## Problem to work on
Exclude the images and repeat all remaining entries exactly.

## Data provided
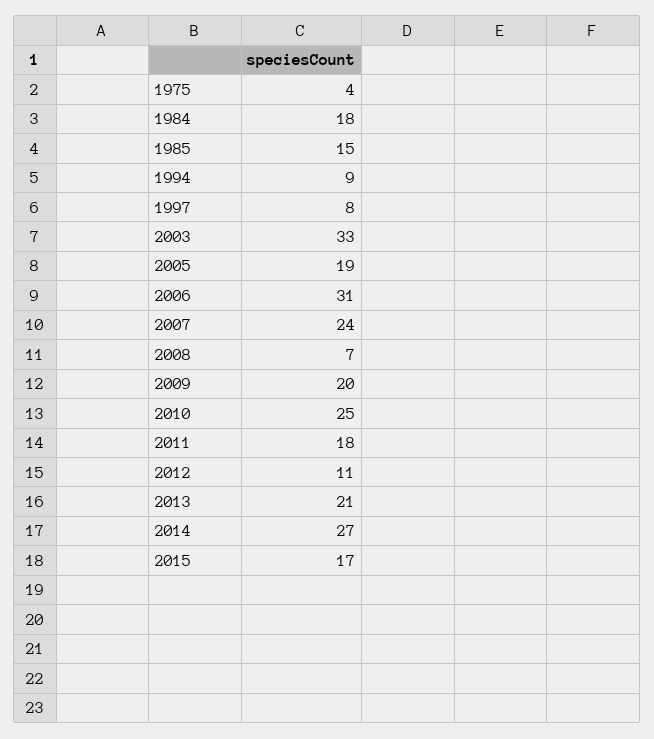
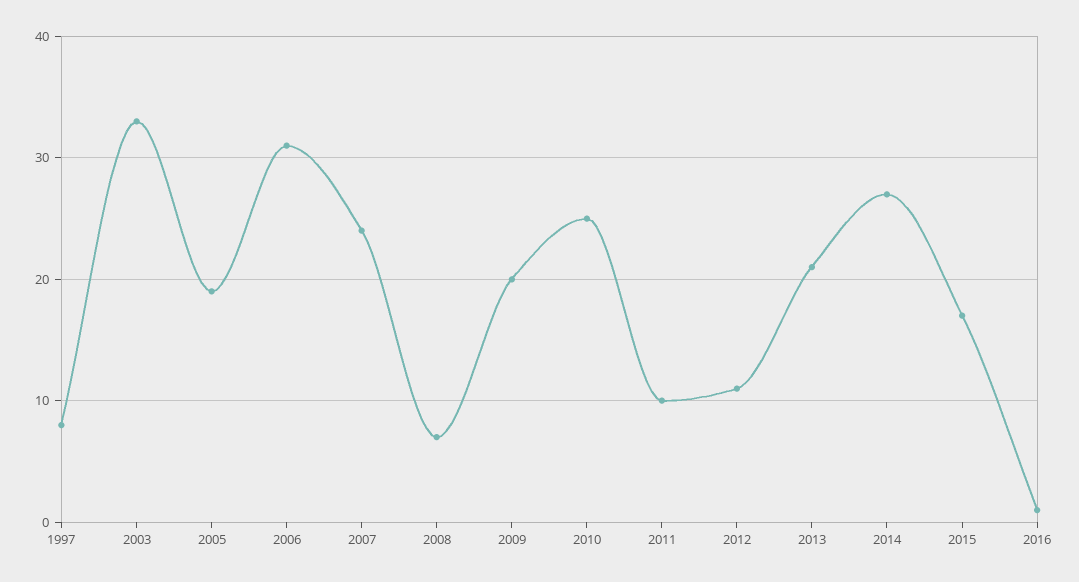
1975: 4 -> none
1984: 18 -> none
1985: 15 -> none
1994: 9 -> none
2011: 18 -> 10
2016: none -> 1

## Exercise response
1975: 4 -> none
1984: 18 -> none
1985: 15 -> none
1994: 9 -> none
2011: 18 -> 10
2016: none -> 1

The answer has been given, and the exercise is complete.